• **DATA EXTRACTS**:
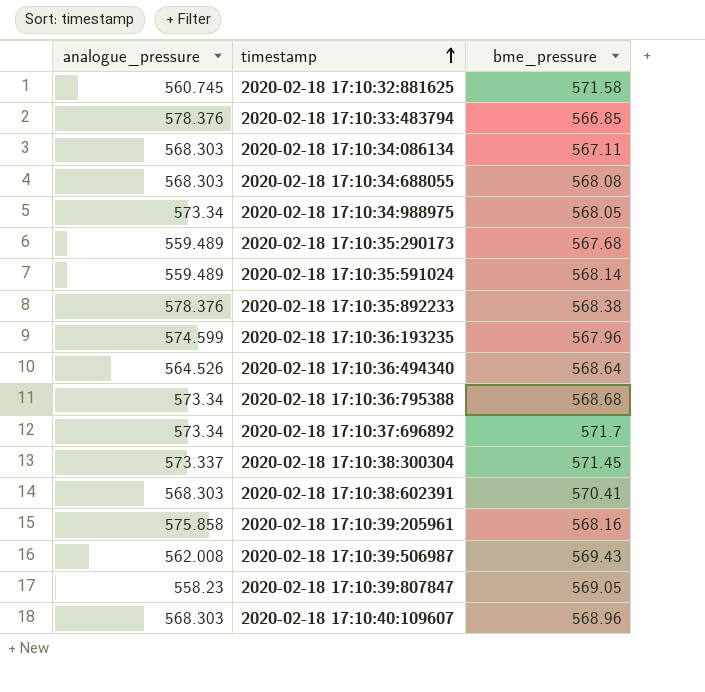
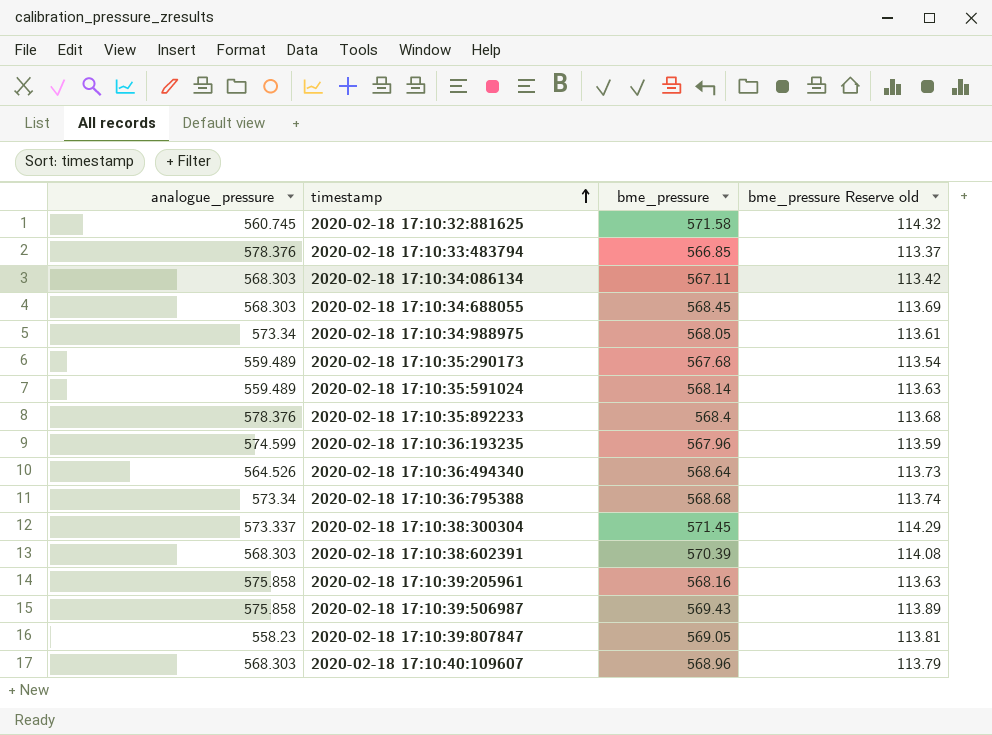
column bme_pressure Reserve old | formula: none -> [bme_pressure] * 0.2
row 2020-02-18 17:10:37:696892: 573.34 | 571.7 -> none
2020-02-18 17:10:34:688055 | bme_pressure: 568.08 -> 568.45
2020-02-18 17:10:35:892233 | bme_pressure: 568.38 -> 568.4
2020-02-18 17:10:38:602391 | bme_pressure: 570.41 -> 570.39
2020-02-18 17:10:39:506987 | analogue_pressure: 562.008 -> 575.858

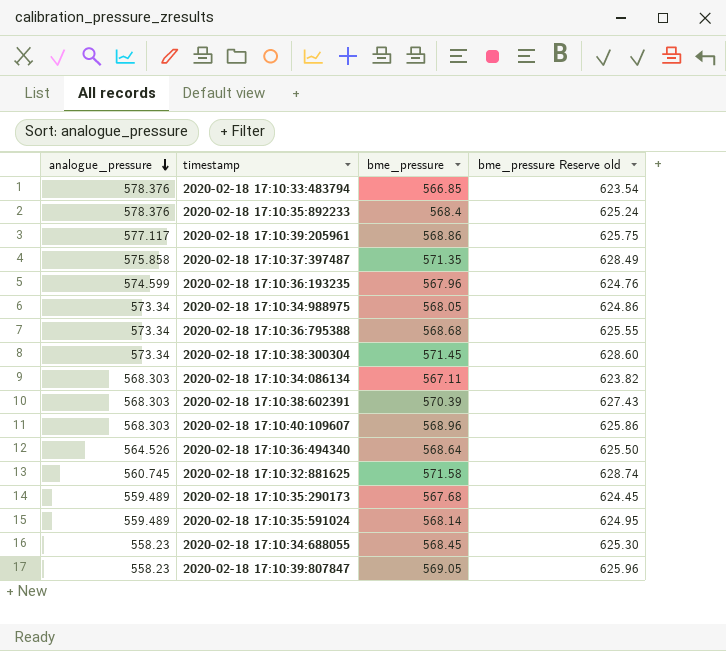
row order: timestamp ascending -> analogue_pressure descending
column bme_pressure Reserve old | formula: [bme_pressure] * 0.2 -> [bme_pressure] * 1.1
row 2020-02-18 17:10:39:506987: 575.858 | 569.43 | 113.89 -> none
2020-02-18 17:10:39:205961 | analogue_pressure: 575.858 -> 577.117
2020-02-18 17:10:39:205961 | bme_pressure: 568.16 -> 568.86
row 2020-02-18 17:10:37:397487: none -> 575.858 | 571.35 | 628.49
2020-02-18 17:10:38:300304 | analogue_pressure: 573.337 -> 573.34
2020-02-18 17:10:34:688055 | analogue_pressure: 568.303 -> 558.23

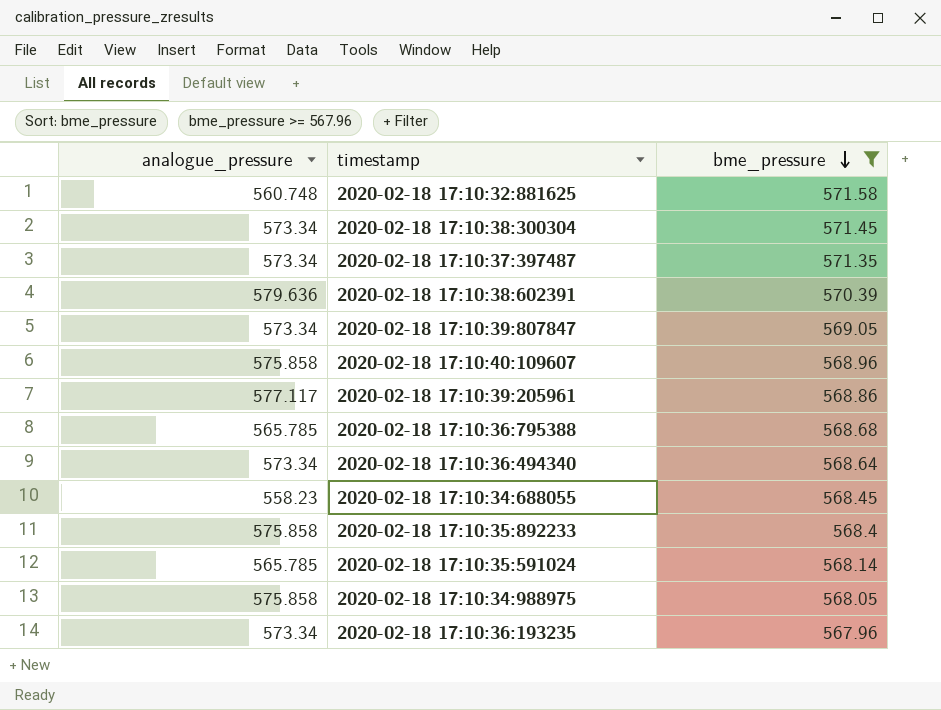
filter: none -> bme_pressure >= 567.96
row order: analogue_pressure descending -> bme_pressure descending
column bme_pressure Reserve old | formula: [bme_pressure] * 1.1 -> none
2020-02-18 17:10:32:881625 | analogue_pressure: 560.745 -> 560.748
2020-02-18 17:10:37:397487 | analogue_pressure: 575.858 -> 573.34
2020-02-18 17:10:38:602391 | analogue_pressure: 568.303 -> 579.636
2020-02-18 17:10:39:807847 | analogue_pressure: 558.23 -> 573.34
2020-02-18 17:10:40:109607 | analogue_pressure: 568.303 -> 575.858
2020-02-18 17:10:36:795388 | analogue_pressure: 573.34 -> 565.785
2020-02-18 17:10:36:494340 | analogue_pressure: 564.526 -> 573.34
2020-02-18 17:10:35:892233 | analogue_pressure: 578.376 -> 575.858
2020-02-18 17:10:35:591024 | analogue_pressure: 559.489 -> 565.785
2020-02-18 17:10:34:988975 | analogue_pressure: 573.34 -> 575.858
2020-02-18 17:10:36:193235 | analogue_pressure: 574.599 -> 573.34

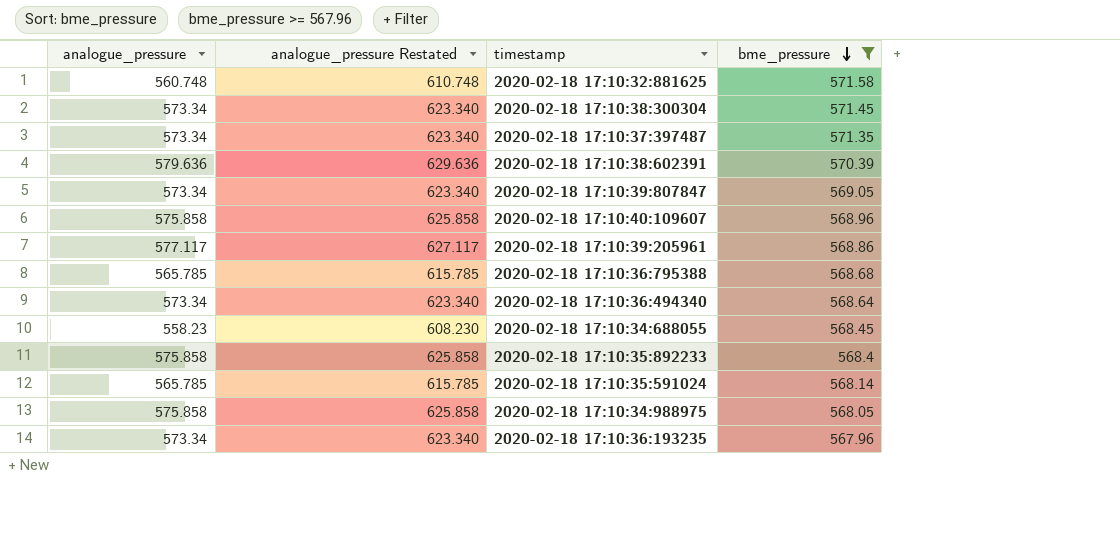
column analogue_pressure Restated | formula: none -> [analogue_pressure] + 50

• **WHAT YOU ARE ASKED TO DO**:
Exactly and only the lines from the top of the records down to the line containing "row 2020-02-18 17:10:39:506987: 575.858" should be transcribed, please, without the pictures.

• **ANSWER SPACE**:
column bme_pressure Reserve old | formula: none -> [bme_pressure] * 0.2
row 2020-02-18 17:10:37:696892: 573.34 | 571.7 -> none
2020-02-18 17:10:34:688055 | bme_pressure: 568.08 -> 568.45
2020-02-18 17:10:35:892233 | bme_pressure: 568.38 -> 568.4
2020-02-18 17:10:38:602391 | bme_pressure: 570.41 -> 570.39
2020-02-18 17:10:39:506987 | analogue_pressure: 562.008 -> 575.858

row order: timestamp ascending -> analogue_pressure descending
column bme_pressure Reserve old | formula: [bme_pressure] * 0.2 -> [bme_pressure] * 1.1
row 2020-02-18 17:10:39:506987: 575.858 | 569.43 | 113.89 -> none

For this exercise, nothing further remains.